Now in its second year, the Canadian Truck King Challenge is a non-partisan pickup truck testing event that is arranged and judged by Canadian automotive journalists from across the country. This year we had judges from as far as Alberta and Quebec, as well as our first civilian judges. Collectively, they spent over 200 hours testing these trucks as well as driving over 4,400 km in the next three days – The same as driving from Toronto to Vancouver.

November 21, 2011  By Howard J. Elmer

The Toyota Tundra was crowned this year’s Truck King Now in its second year


Why do we do it? Because we share in a pickup truck culture; one that appreciates the work ethic and admires ability. This requires that trucks be tested differently than cars, and until this event came along, that just wasn’t being done. It’s also become obvious that this information is particularly valued in businesses that depend on fleets of pickup trucks – and few are as tough on them as the primary industries in Canada. Forestry, Farming, Mining, Oil and Aggregates use a lot of trucks, and for them the kind of testing we do is more to the point than deciding which interior to buy. We try to replicate the needs of truck buyers by towing, loading and running them off-road. We even spend time going through every flip n’ fold option to discover just where you can put a laptop and a pair of muddy boots.

New Players
Every year brings a different field of trucks to our test site in the Kawarthas, but this year saw the launch of the all-new Toyota Tundra, arguably the first full-size pickup Toyota has built, and an across the board revamp of the whole GM pickup fleet.

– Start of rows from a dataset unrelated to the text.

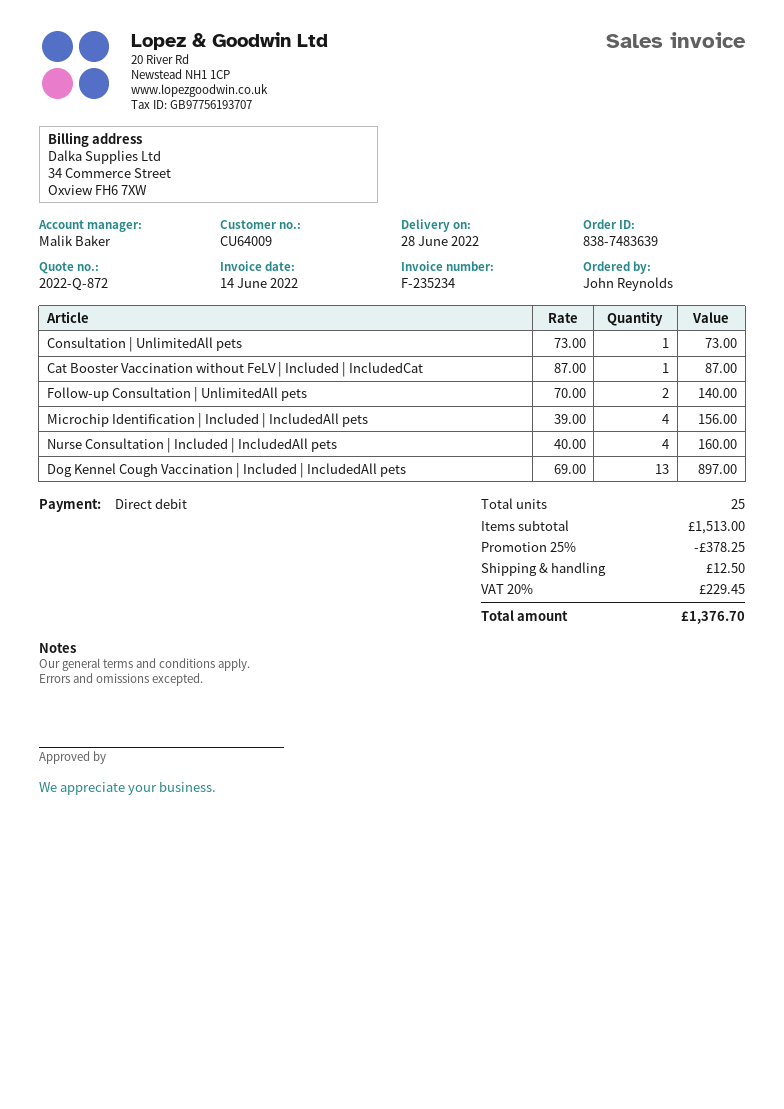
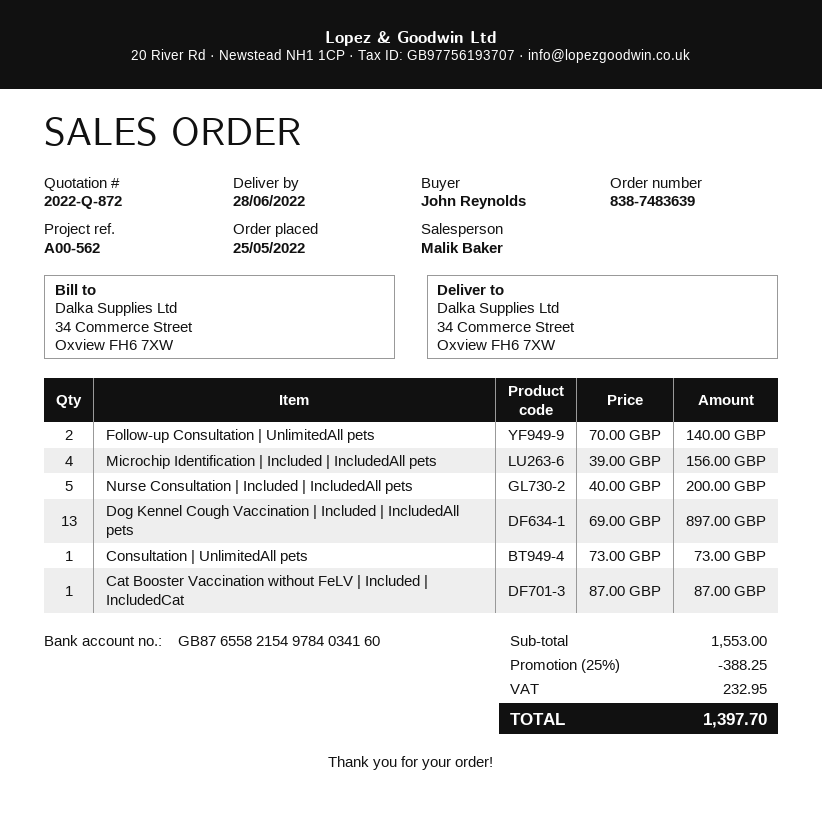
Nurse Consultation | Included | IncludedAll pets: 4 x 40.00 = 160.00 -> 5 x 40.00 = 200.00
subtotal: 1513.00 -> 1553.00
discount: 25% = 378.25 -> 25% = 388.25
shipping: 12.50 -> none
tax: 229.45 -> 232.95
total: 1376.70 -> 1397.70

This would be the first time the new GMT900 trucks would be tested head to head, and with a new Tundra elbowing in for market share.And it would turn out to be a fight. Also in the running would be the Super Duty Fords (including an F450) and Dodge, though getting long in the tooth, still fielded five trucks covering the midsize through the one-ton category. Nissan (which probably had the least to offer – as far as “new” goes) also competed in the hotly contested 1/2-ton segment. Twenty-three trucks in all were entered.


Missing was Honda, whose Ridgeline competed last year, without winning its class, but the company did not respond to this year’s invitation to attend. Also absent for the second year was Mazda. We think that’s a shame, because the B-series trucks, which remain popular as one of the last compact pickups still in this market, would make a good addition to the under V6 midsize category. Mazda apparently does not agree.  

The first day of the Challenge was taken up with eight judges driving each of the 23 entries empty on the 15-km unburdened loop. This drive consists of gravel road, poorly maintained
asphalt county road, and finally a two-lane secondary highway. Where possible, groups of judges took the corresponding trucks in each category out – so as to drive them back-to-back in this first evaluation.  Even now, looking at my simple description, it seems unbelievable that it took us close to 10 hours each that first day to get through those loops.

With the rain still pelting us intermittently as Wednesday dawned, we decided to stay off the 4×4 course till the last possible hour, as the mud would cause problems for all the trucks. Instead we went to work on the payload and towing exercises. This year we happened to have a new 2008 Jeep Wrangler on hand which we loaded onto the twin-axle North Trail trailer that served as our tow test for the HD class of trucks. The tare weight on this 18-foot trailer is 2,000 lb and the Jeep weighed in at almost 5,00 lb for a total of 7,00 lb. A decent load.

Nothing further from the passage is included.